On this part, we decided to communicate only once a month (about 1 sprint) giving all the information about the things done between the version used in the previous communication and the latest deployed in production.

To simplify the job we are grouping into GitHub Milestone all the PR and Issues we want to communicate about (normally should be anything… but you know, sometimes we have really useless stuff :P).

You have to use some base tags like bug and enhancement to be able to class your issues in your release notes communication.

When you are ready to communicate you can simply run the SpringIO script and get your beautiful result in an MD format.

GitHub Release Notes Generator CLI

Then you can communicate it as you prefer, yes I didn’t remember this part: it is a manual communication…. but it is the only one and you can delegate this part to your Product Owner.

We decided to fully use GitHub and communicate our release notes on a Wiki Page.

Release notes wiki page

Improve the readability

To automate your communication you have to work with strong bases: if your commit messages pull requests or issue titles are not self-explanatory, the release note you are producing can’t be understood by your users.

Example of the useless release notes

In this way, I think you know you are communicating a thing that nobody can understand. So, why do you want to share it?

To help us improve our pull request messages, we decided to introduce the Semantic Pull Request plugin on our projects: it is blocking us on merging a pull request if the title is not respecting the semantic rules.

Semantic Pull Request check

As it is reported on the documentation, you can use any of the conventional commit types to identify your pull request: feat, fix, doc, style, refactor, perf, test, …

But the plugin is not doing all the work: all your titles and messages must be as much clear as possible. The result in not doing it is that you have to manually communicate the list of feature and bugfix you have in your releases.

You can, for example, read the release note from Spring or Spring-Boot, even if it is a really technical release notes, it is clear what are the functions or fix you are installing with the new version.
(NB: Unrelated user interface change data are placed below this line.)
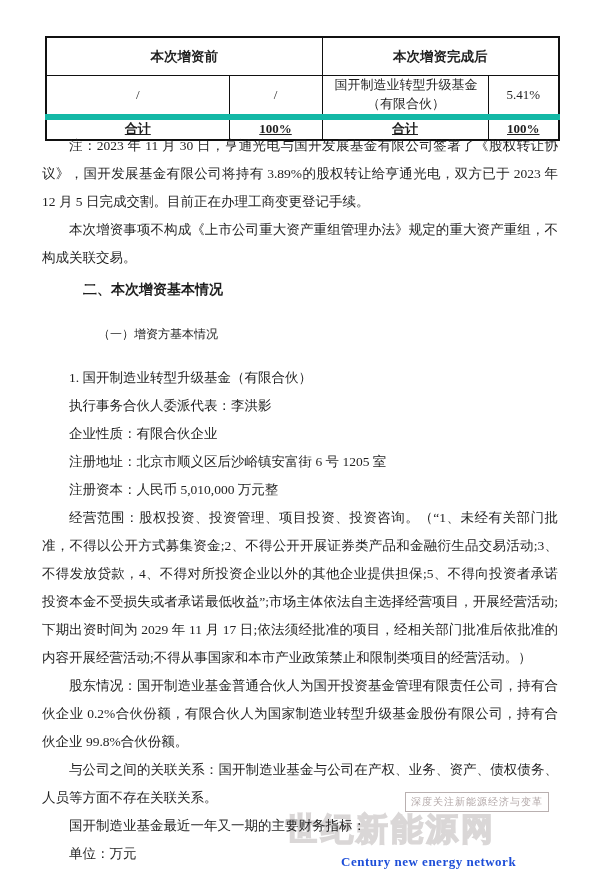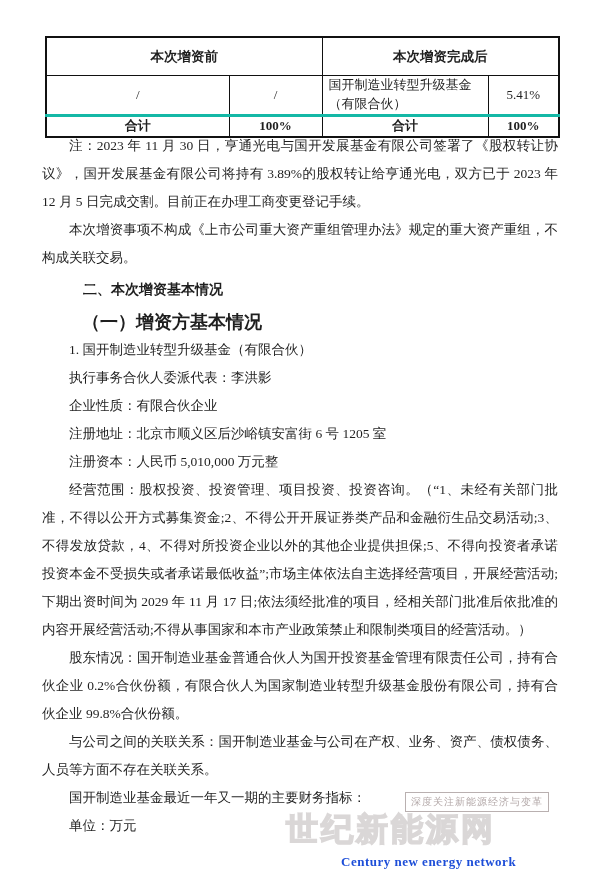--- a/index.html
+++ b/index.html
@@ -30,7 +30,7 @@
   }
   table.cap-table tr.thead td{height:37px;font-weight:bold;font-size:13.5px;}
   table.cap-table tr.tdata td{height:38px;}
-  table.cap-table tr.tdata td.cell-left{text-align:left;padding-left:6px;}
+  table.cap-table tr.tdata td.cell-left{text-align:center;padding-left:6px;}
   table.cap-table tr.ttotal td{height:18px;font-weight:bold;border-top:3px solid #14b8a6;}
 
   

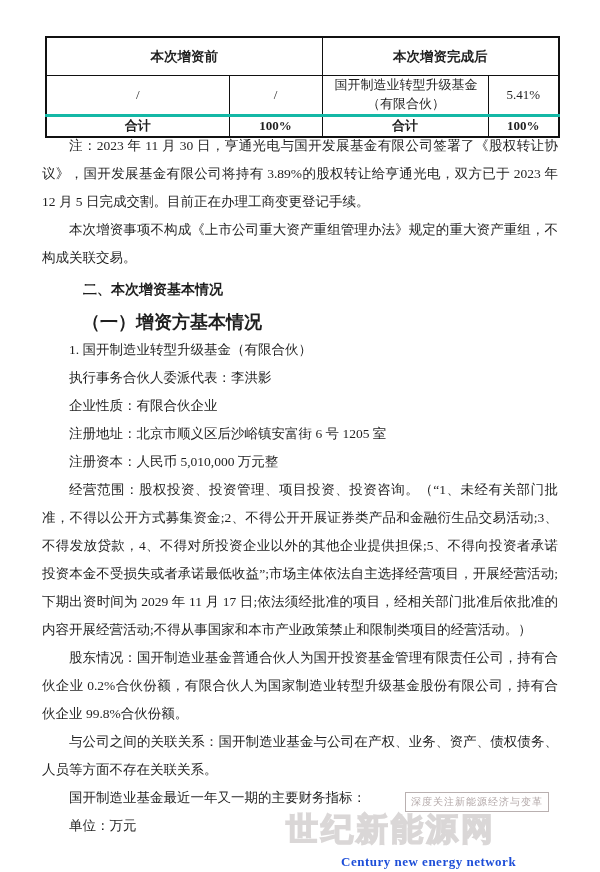--- a/index.html
+++ b/index.html
@@ -31,7 +31,7 @@
   table.cap-table tr.thead td{height:37px;font-weight:bold;font-size:13.5px;}
   table.cap-table tr.tdata td{height:38px;}
   table.cap-table tr.tdata td.cell-left{text-align:center;padding-left:6px;}
-  table.cap-table tr.ttotal td{height:18px;font-weight:bold;border-top:3px solid #14b8a6;}
+  table.cap-table tr.ttotal td{height:18px;font-weight:bold;border-top:6px solid #14b8a6;text-decoration:underline;}
 
   
   .textflow{

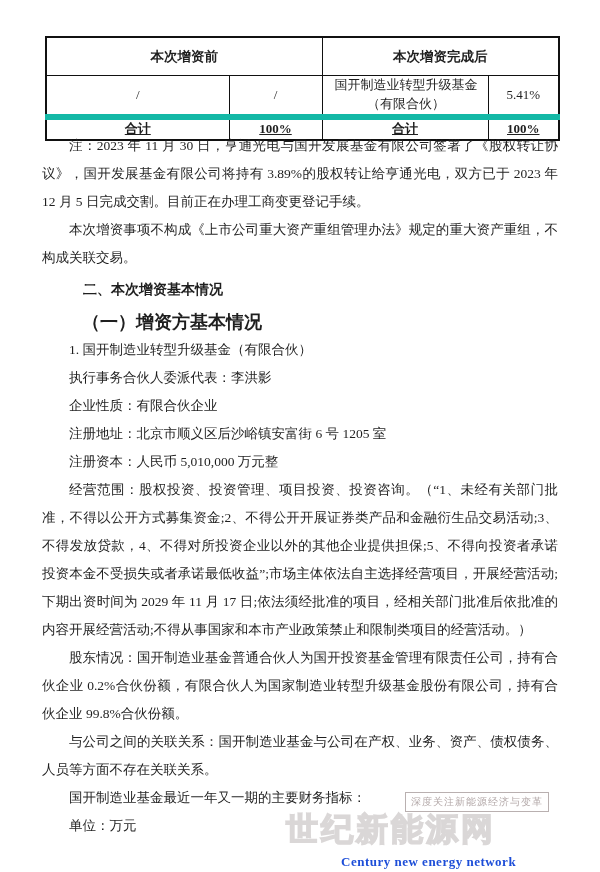--- a/index.html
+++ b/index.html
@@ -41,7 +41,7 @@
   }
   .textflow p{margin:0;text-align:justify;text-indent:27px;}
   .heading1{margin:4px;font-weight:bold;font-size:14px;padding-left:37px;line-height:28px;}
-  .heading2{margin:0;font-weight:bold;font-size:18px;padding-left:40px;line-height:28px;}
+  .heading2{margin:16px;font-weight:normal;font-size:12px;padding-left:40px;line-height:28px;}
   .unit-line{margin:0;text-align:right;padding-right:28px;text-indent:0;}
SpringBoot 2.1.2 Release Notes

Conclusions

  • If we change our development workflow and we want to be more reactive than in the past, we also have to change all the project management level and communication.
  • In my opinion, the target should be the full automation of your process, or at least automate it as much as possible. Keep manual operations probably means you are not doing it every time leaving some part of your projects or some tasks outdated.
  • We can recover from git all the information related to commits, tags, developers names,
  • Taking the advance from GitHub API, we can automatically publish a new version release and notify the subscribed users.

This process simplifies a lot our everyday work but is maybe not the best one we could use. What about yours? Do you have any better thing to share or best practice you are applying to your projects?